_About this exercise_. Copy all data exactly. Skip pictures.
━━ Data ━━
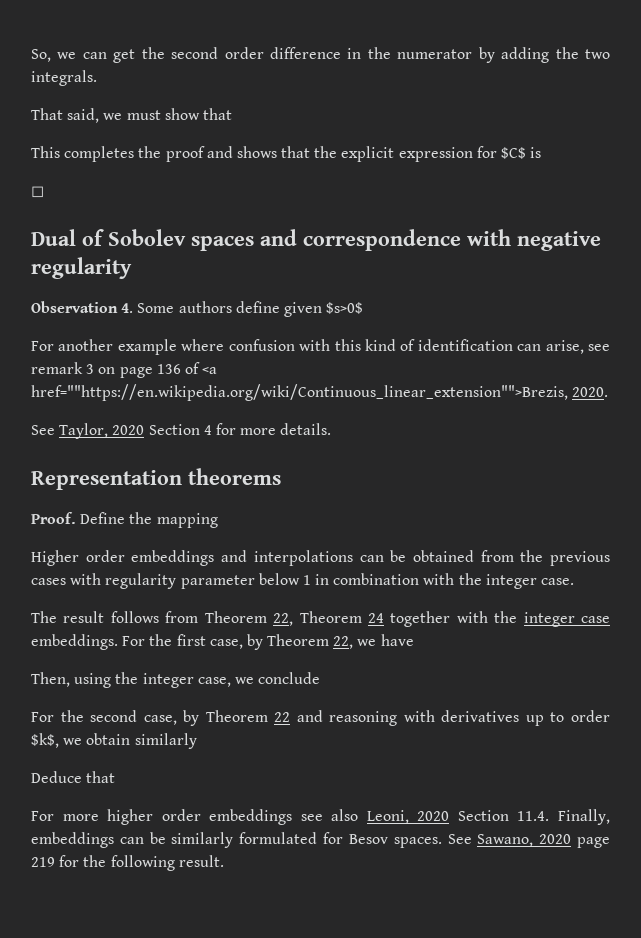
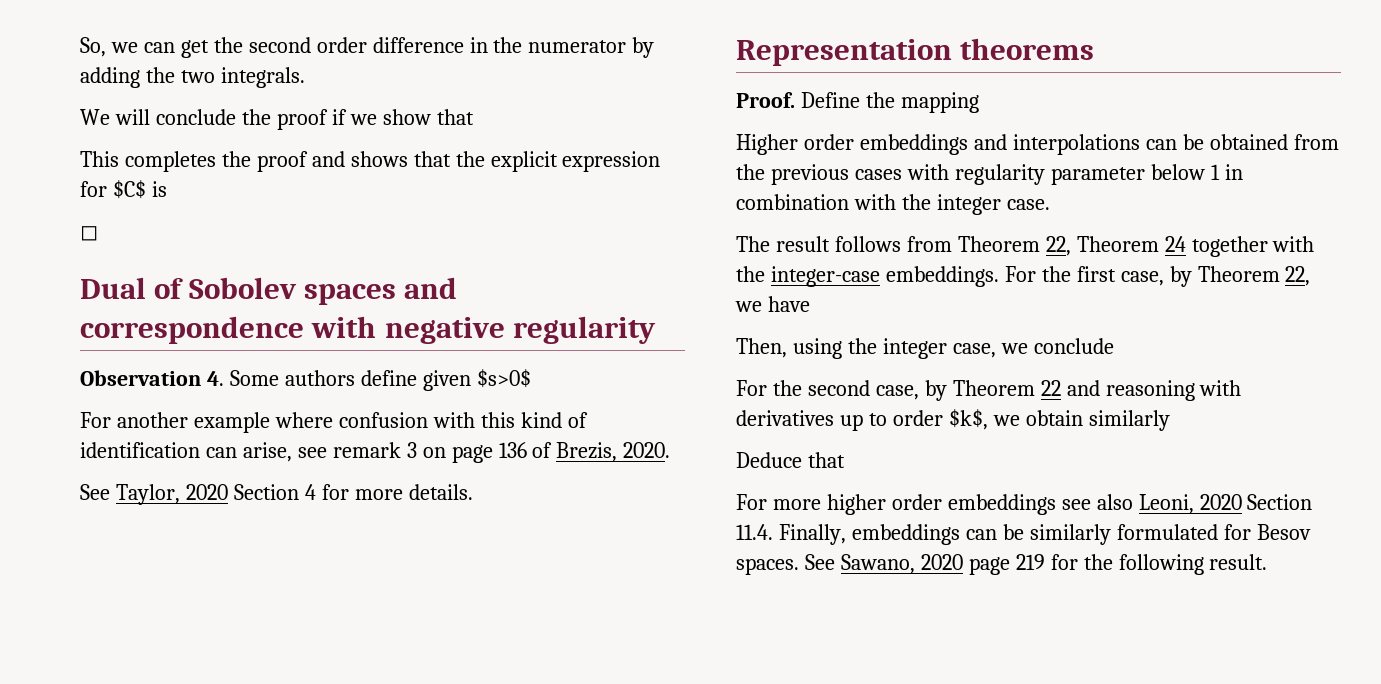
- That said, we must show that
+ We will conclude the proof if we show that
- For another example where confusion with this kind of identification can arise, see remark 3 on page 136 of <a href=""https://en.wikipedia.org/wiki/Continuous_linear_extension"">Brezis, 2020.
+ For another example where confusion with this kind of identification can arise, see remark 3 on page 136 of Brezis, 2020.
- The result follows from Theorem 22, Theorem 24 together with the integer case embeddings.
+ The result follows from Theorem 22, Theorem 24 together with the integer-case embeddings.

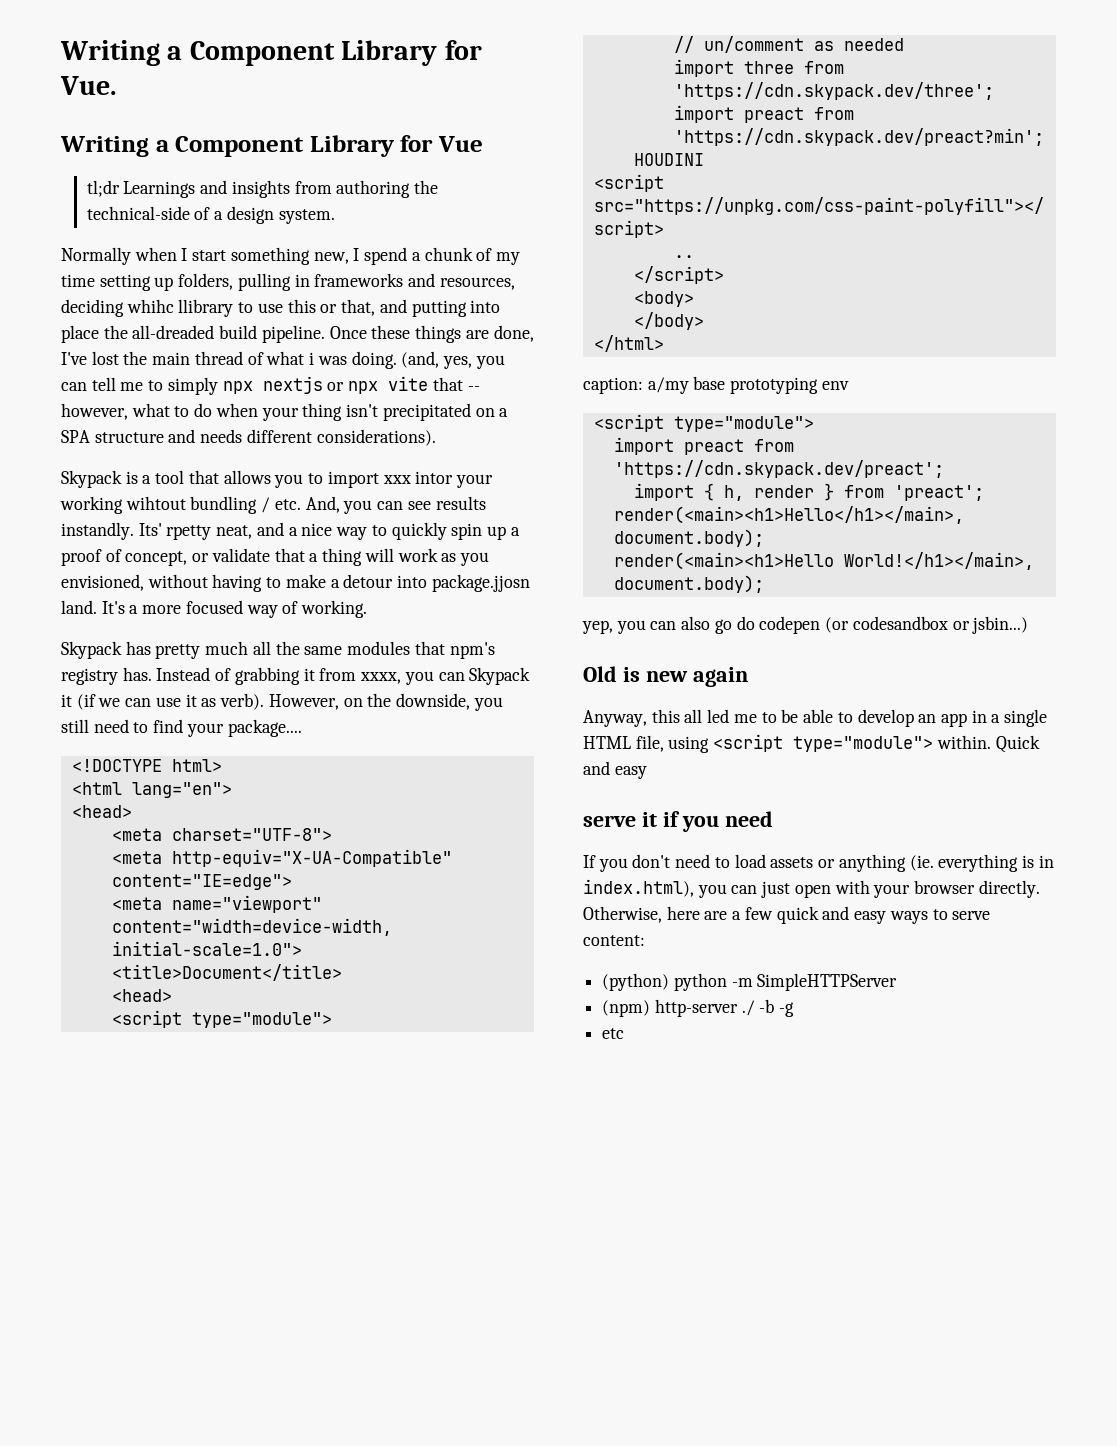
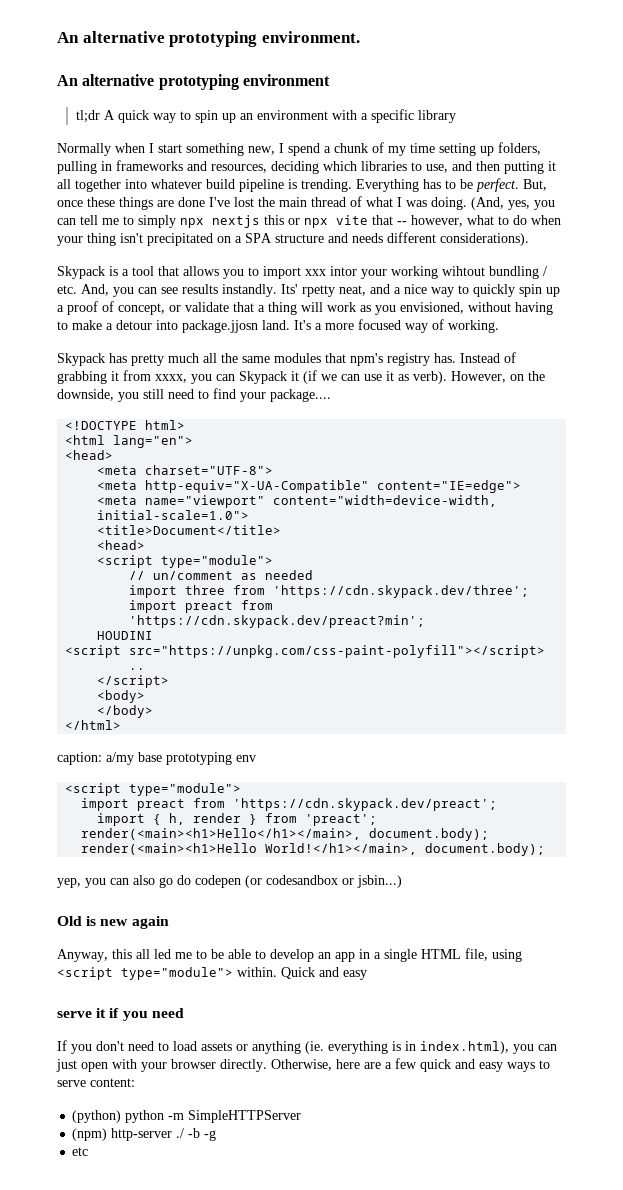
- Writing a Component Library for Vue.
- Writing a Component Library for Vue
- tl;dr Learnings and insights from authoring the technical-side of a design system.
+ An alternative prototyping environment.
+ An alternative prototyping environment
+ tl;dr A quick way to spin up an environment with a specific library
- Normally when I start something new, I spend a chunk of my time setting up folders, pulling in frameworks and resources, deciding whihc llibrary to use this or that, and putting into place the all-dreaded build pipeline. Once these things are done, I've lost the main thread of what i was doing.
+ Normally when I start something new, I spend a chunk of my time setting up folders, pulling in frameworks and resources, deciding which libraries to use, and then putting it all together into whatever build pipeline is trending. Everything has to be perfect. But, once these things are done I've lost the main thread of what I was doing.
- (and, yes, you can tell me to simply npx nextjs or npx vite that -- however, what to do when your thing isn't precipitated on a SPA structure and needs different considerations).
+ (And, yes, you can tell me to simply npx nextjs this or npx vite that -- however, what to do when your thing isn't precipitated on a SPA structure and needs different considerations).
━━━
_Response to this task_.
- That said, we must show that
+ We will conclude the proof if we show that
- For another example where confusion with this kind of identification can arise, see remark 3 on page 136 of <a href=""https://en.wikipedia.org/wiki/Continuous_linear_extension"">Brezis, 2020.
+ For another example where confusion with this kind of identification can arise, see remark 3 on page 136 of Brezis, 2020.
- The result follows from Theorem 22, Theorem 24 together with the integer case embeddings.
+ The result follows from Theorem 22, Theorem 24 together with the integer-case embeddings.

- Writing a Component Library for Vue.
- Writing a Component Library for Vue
- tl;dr Learnings and insights from authoring the technical-side of a design system.
+ An alternative prototyping environment.
+ An alternative prototyping environment
+ tl;dr A quick way to spin up an environment with a specific library
- Normally when I start something new, I spend a chunk of my time setting up folders, pulling in frameworks and resources, deciding whihc llibrary to use this or that, and putting into place the all-dreaded build pipeline. Once these things are done, I've lost the main thread of what i was doing.
+ Normally when I start something new, I spend a chunk of my time setting up folders, pulling in frameworks and resources, deciding which libraries to use, and then putting it all together into whatever build pipeline is trending. Everything has to be perfect. But, once these things are done I've lost the main thread of what I was doing.
- (and, yes, you can tell me to simply npx nextjs or npx vite that -- however, what to do when your thing isn't precipitated on a SPA structure and needs different considerations).
+ (And, yes, you can tell me to simply npx nextjs this or npx vite that -- however, what to do when your thing isn't precipitated on a SPA structure and needs different considerations).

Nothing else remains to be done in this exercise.